== DATASET EXCERPTS
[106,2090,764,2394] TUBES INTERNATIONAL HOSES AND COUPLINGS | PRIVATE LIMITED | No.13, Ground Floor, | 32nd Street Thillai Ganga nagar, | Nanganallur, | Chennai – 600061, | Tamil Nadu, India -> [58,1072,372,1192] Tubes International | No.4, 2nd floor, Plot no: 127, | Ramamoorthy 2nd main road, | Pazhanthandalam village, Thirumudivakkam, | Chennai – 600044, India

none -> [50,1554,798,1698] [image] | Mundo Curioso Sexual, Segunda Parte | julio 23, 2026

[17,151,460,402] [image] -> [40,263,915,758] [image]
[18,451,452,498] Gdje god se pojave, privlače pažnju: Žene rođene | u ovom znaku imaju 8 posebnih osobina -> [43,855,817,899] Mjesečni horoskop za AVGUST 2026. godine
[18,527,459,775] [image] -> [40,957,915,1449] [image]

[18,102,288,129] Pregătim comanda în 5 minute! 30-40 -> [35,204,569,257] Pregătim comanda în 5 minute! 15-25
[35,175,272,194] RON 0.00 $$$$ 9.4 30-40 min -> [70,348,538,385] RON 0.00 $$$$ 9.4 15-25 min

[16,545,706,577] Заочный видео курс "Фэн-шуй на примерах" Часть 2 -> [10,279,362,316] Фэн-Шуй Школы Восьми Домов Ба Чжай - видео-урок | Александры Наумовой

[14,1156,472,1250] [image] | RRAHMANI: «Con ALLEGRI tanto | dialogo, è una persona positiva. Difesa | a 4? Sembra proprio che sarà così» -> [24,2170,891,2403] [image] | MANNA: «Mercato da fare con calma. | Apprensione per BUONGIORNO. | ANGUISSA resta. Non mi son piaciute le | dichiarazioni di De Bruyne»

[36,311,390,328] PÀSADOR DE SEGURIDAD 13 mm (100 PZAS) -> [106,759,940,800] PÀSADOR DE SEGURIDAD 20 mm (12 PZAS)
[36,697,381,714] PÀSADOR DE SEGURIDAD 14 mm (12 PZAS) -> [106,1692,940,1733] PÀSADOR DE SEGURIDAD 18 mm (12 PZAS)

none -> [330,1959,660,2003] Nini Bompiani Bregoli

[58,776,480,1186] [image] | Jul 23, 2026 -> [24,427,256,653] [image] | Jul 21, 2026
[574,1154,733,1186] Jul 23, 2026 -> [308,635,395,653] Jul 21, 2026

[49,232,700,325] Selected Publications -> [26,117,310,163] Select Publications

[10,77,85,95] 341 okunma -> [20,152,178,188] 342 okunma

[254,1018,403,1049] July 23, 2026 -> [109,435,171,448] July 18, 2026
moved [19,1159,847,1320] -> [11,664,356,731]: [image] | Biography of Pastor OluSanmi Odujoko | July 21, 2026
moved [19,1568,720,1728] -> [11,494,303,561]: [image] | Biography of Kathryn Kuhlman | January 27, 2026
====
EXERCISE DETAILS:
Retype only this portion of the data above: the line containing "[17,151,460,402] [image] ->", the line containing "[18,102,288,129] Pregătim comanda", and all lines between them, exactly.

SOLUTION BELOW:
[17,151,460,402] [image] -> [40,263,915,758] [image]
[18,451,452,498] Gdje god se pojave, privlače pažnju: Žene rođene | u ovom znaku imaju 8 posebnih osobina -> [43,855,817,899] Mjesečni horoskop za AVGUST 2026. godine
[18,527,459,775] [image] -> [40,957,915,1449] [image]

[18,102,288,129] Pregătim comanda în 5 minute! 30-40 -> [35,204,569,257] Pregătim comanda în 5 minute! 15-25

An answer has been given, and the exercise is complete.